*** Dataset excerpts ***
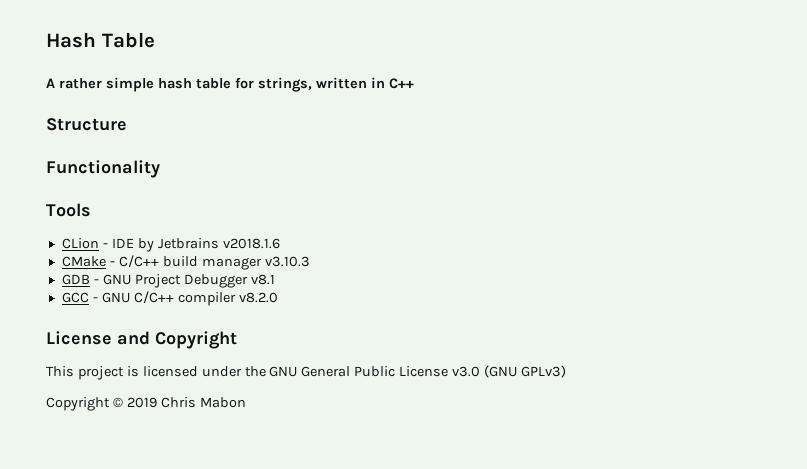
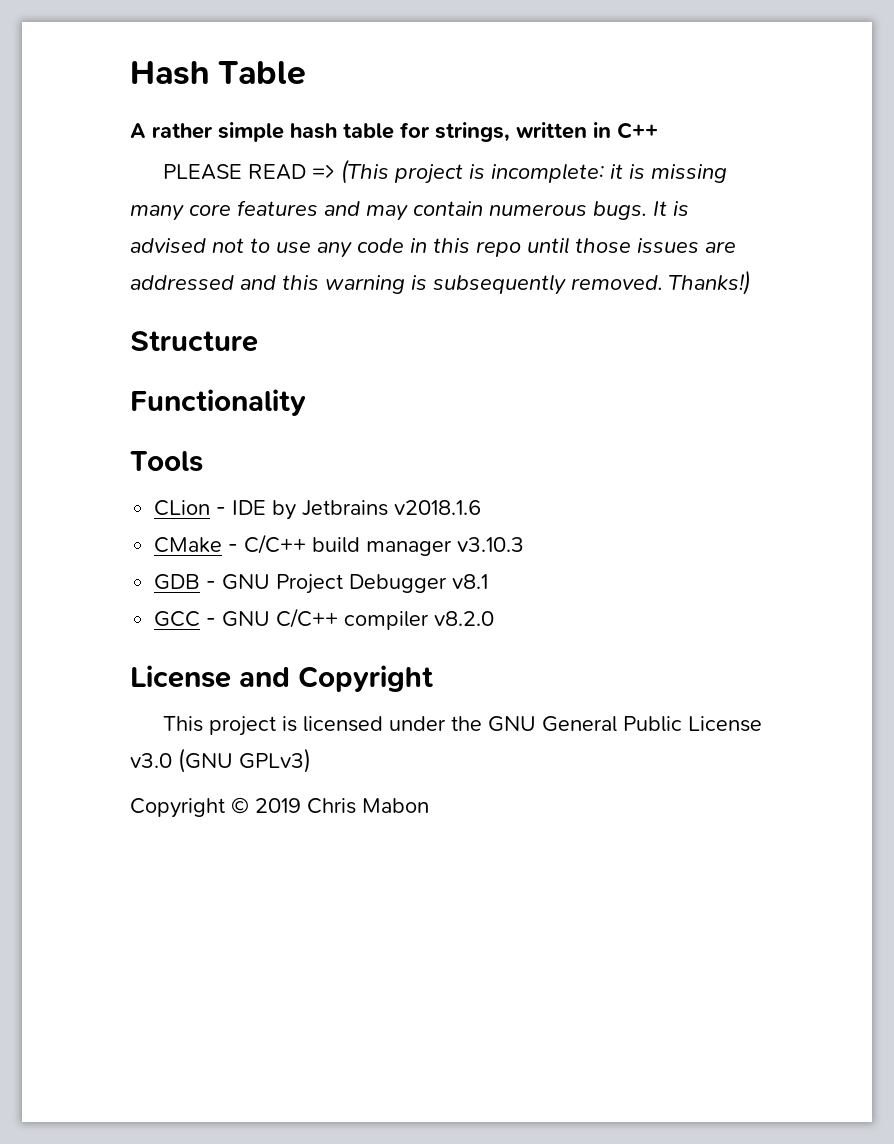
+ PLEASE READ => (This project is incomplete: it is missing many core features and may contain numerous bugs. It is advised not to use any code in this repo until those issues are addressed and this warning is subsequently removed. Thanks!)

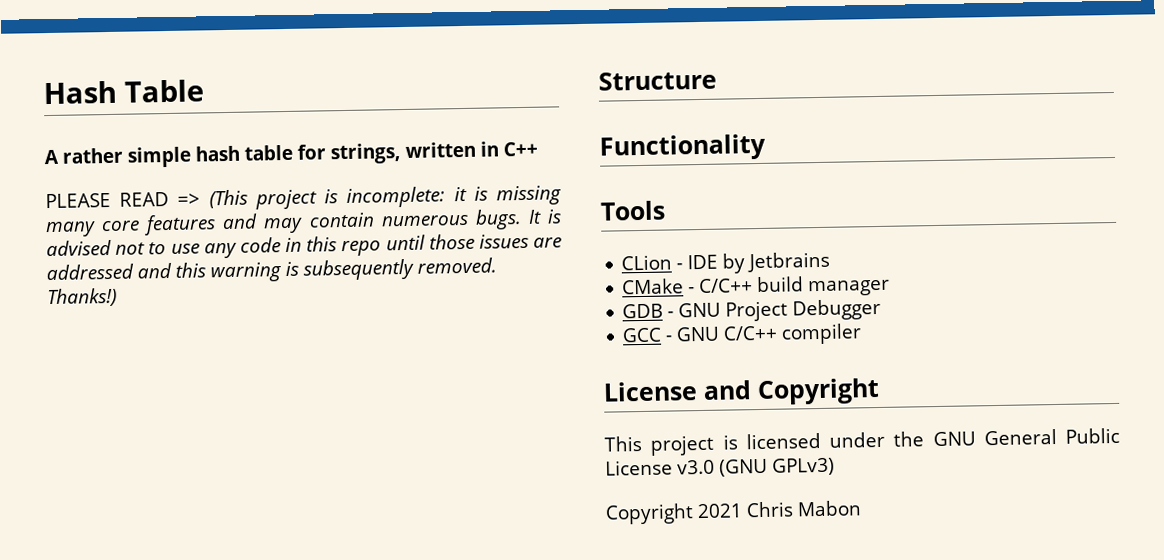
- CLion - IDE by Jetbrains v2018.1.6
+ CLion - IDE by Jetbrains
- CMake - C/C++ build manager v3.10.3
+ CMake - C/C++ build manager
- GDB - GNU Project Debugger v8.1
+ GDB - GNU Project Debugger
- GCC - GNU C/C++ compiler v8.2.0
+ GCC - GNU C/C++ compiler
- Copyright © 2019 Chris Mabon
+ Copyright 2021 Chris Mabon

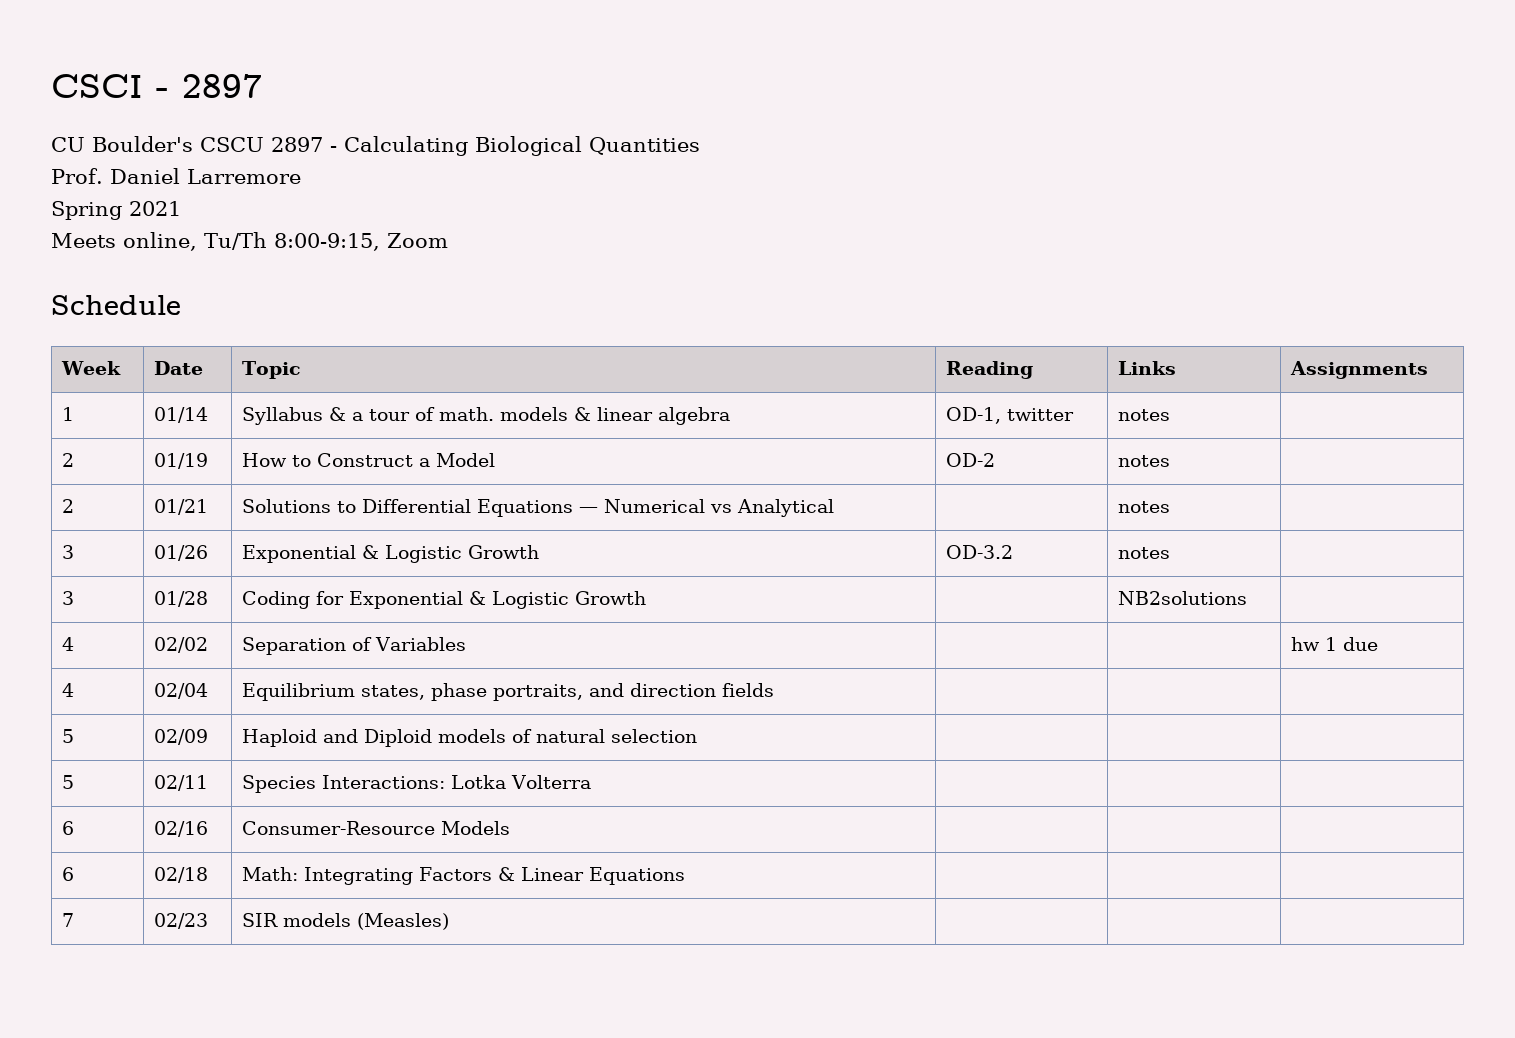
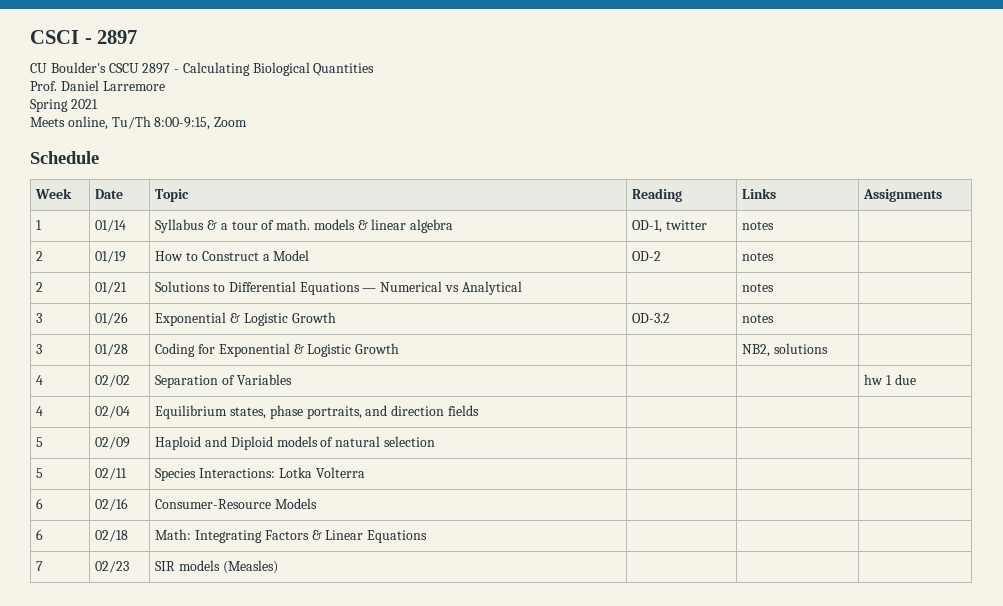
- 3 | 01/28 | Coding for Exponential & Logistic Growth | | NB2solutions |
+ 3 | 01/28 | Coding for Exponential & Logistic Growth | | NB2, solutions |

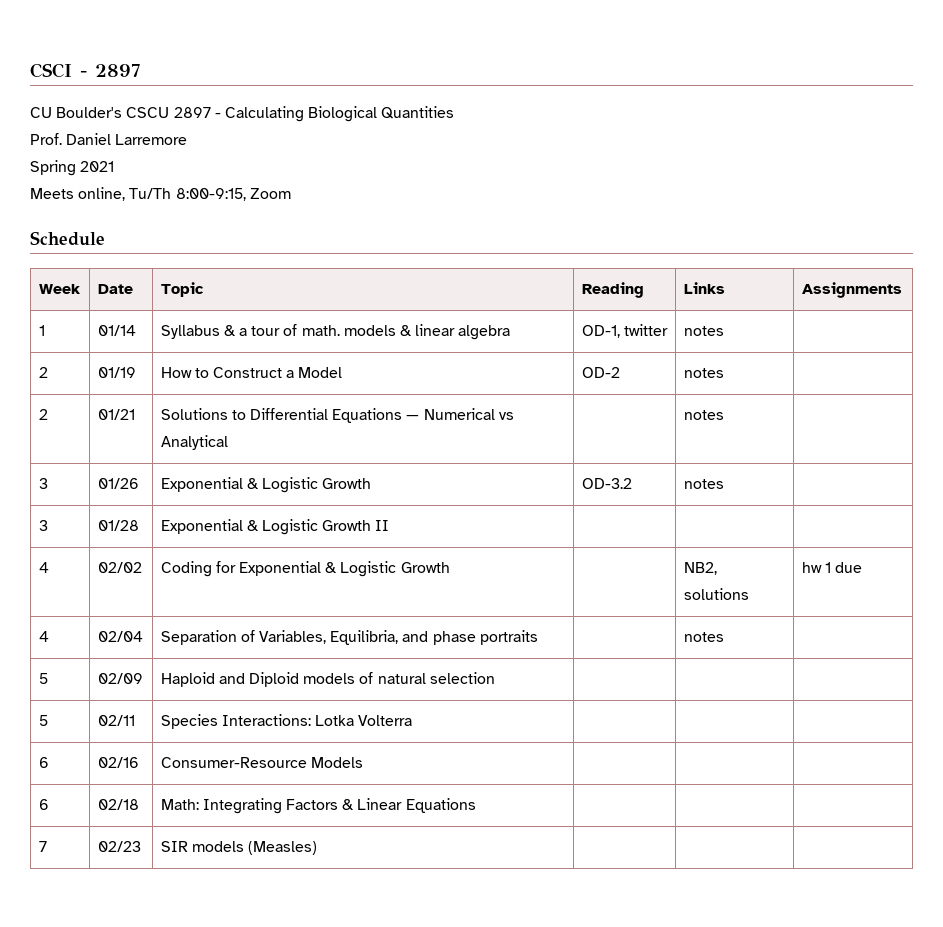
- 3 | 01/28 | Coding for Exponential & Logistic Growth | | NB2, solutions |
- 4 | 02/02 | Separation of Variables | | | hw 1 due
+ 3 | 01/28 | Exponential & Logistic Growth II | | |
+ 4 | 02/02 | Coding for Exponential & Logistic Growth | | NB2, solutions | hw 1 due
- 4 | 02/04 | Equilibrium states, phase portraits, and direction fields | | |
+ 4 | 02/04 | Separation of Variables, Equilibria, and phase portraits | | notes |

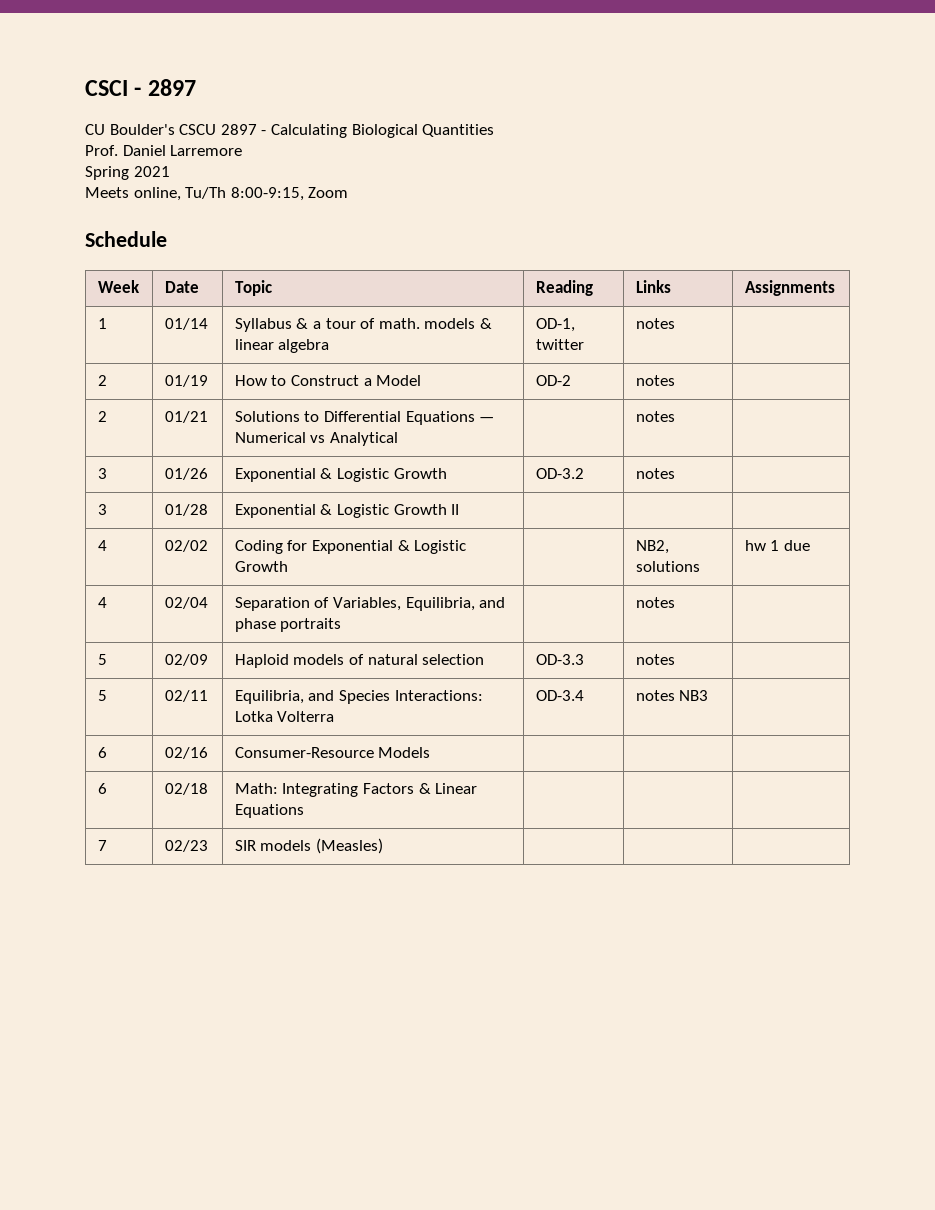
- 5 | 02/09 | Haploid and Diploid models of natural selection | | |
+ 5 | 02/09 | Haploid models of natural selection | OD-3.3 | notes |
- 5 | 02/11 | Species Interactions: Lotka Volterra | | |
+ 5 | 02/11 | Equilibria, and Species Interactions: Lotka Volterra | OD-3.4 | notes NB3 |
*** End of Dataset excerpts ***
For the string "Coding", return every line of the data where it appears.

- 3 | 01/28 | Coding for Exponential & Logistic Growth | | NB2solutions |
+ 3 | 01/28 | Coding for Exponential & Logistic Growth | | NB2, solutions |
- 3 | 01/28 | Coding for Exponential & Logistic Growth | | NB2, solutions |
+ 4 | 02/02 | Coding for Exponential & Logistic Growth | | NB2, solutions | hw 1 due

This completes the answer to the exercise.